Platform For AI:Python method

Last Updated:Feb 27, 2024

Machine Learning Platform for AI (PAI)-Blade provides a Python method that you can use to integrate the model optimization process into a pipeline. This topic describes detailed information about the Python method, including the syntax, input parameters, and response.

optimize

PAI-Blade provides the optimize method that you can use to optimize a model.

  • Syntax

    def optimize(
        model: Any,
        optimization_level: str,
        device_type: str,
        config: Optional[Config] = None,
        inputs: Optional[List[str]] = None,
        outputs: Optional[List[str]] = None,
        input_shapes: Optional[List[List[str]]] = None,
        input_ranges: Optional[List[List[str]]] = None,
        test_data: List[Dict[str, np.ndarray]] = [],
        calib_data: List[Dict[str, np.ndarray]] = [],
        custom_ops: List[str] = [],
        verbose: bool = False,
    ) -> Tuple[Any, OptimizeSpec, OptimizeReport]:
        pass
  • Input parameters

    Parameter

    Type

    Required

    Description

    Default value

    model

    Multiple types

    Yes

    The model to be optimized.

    • If the model to be optimized is a TensorFlow model, the following formats are supported:

      • A GraphDef object.

      • The path of a GraphDef PB file whose name is suffixed with .pb or .pbtxt.

      • A string that specifies the directory of a SavedModel file.

    • If the model to be optimized is a PyTorch model, the following formats are supported:

      • A torch.nn.Module object.

      • A string that specifies the directory of an exported torch.nn.Module file.
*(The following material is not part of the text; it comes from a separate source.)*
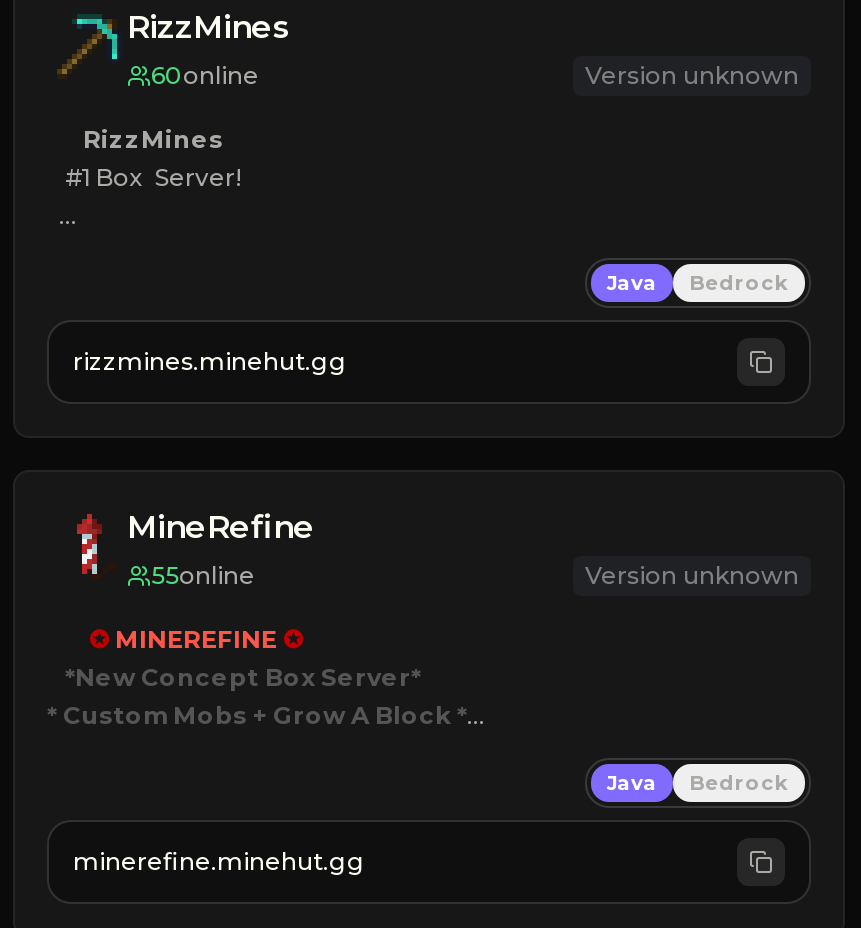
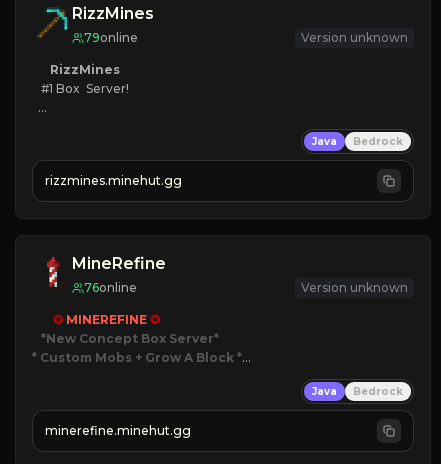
- 60online
+ 79online

- 55online
+ 76online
The name of the file is suffixed with .pt.

    N/A

    optimization_level

    STRING

    Yes

    The optimization level. Valid values (not case-sensitive):

    • o1: lossless optimization, such as graph rewriting and compilation optimization

    • o2: quantization

    N/A

    device_type

    STRING

    Yes

    The type of the device on which the model is run. Valid values (not case-sensitive):

    • gpu

    • cpu

    • edge (unavailable for PyTorch)

    N/A

    inputs

    LIST[STRING]

    No

    The name of the input node. If you do not specify this parameter, the system automatically infers.

    None

    outputs

    LIST[STRING]

    No

    The name of the output node. If you do not specify this parameter, the system automatically infers.

    None

    input_shapes

    LIST[LIST[STRING]]

    No

    The possible shapes of input tensors. You can specify this parameter to improve the optimization effects in specific scenarios. The number of elements in an inner list must equal the number of input tensors in a model. Each element is a string that specifies an input shape. Example: '1*512'. If you want to specify multiple groups of possible shapes, you can add elements to the outer list. For example, you need to specify a group of possible shapes for one model and multiple groups of possible shapes for another model. The following sample code provides an example:

    • [['1*512', '3*256']]

    • [
          ['1*512', '3*256'],
          ['5*512', '9*256'],
          ['10*512', '27*256']
      ]

    None

    input_ranges

    LIST[LIST[STRING]]

    No

    The value ranges of input tensors. The number of elements in an inner list must equal the number of input tensors in a model. Each element is a string that specifies a value range.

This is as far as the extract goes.